Supplied records —
◇ ◇ ◇ ◇
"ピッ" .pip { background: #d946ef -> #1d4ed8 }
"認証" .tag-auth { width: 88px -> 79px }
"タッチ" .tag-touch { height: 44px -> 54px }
◇ ◇ ◇ ◇
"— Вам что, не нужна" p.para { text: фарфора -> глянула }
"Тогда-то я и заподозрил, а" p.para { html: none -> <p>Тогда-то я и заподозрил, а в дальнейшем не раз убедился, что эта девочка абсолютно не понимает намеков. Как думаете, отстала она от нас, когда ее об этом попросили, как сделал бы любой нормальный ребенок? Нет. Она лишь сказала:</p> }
◇ ◇ ◇ ◇
Task to carry out — In the entries above, find the line holding "Вам что, не" and the line holding "html: none ->"; print both of them and every line between, exactly, and nothing else.

Answer box —
"— Вам что, не нужна" p.para { text: фарфора -> глянула }
"Тогда-то я и заподозрил, а" p.para { html: none -> <p>Тогда-то я и заподозрил, а в дальнейшем не раз убедился, что эта девочка абсолютно не понимает намеков. Как думаете, отстала она от нас, когда ее об этом попросили, как сделал бы любой нормальный ребенок? Нет. Она лишь сказала:</p> }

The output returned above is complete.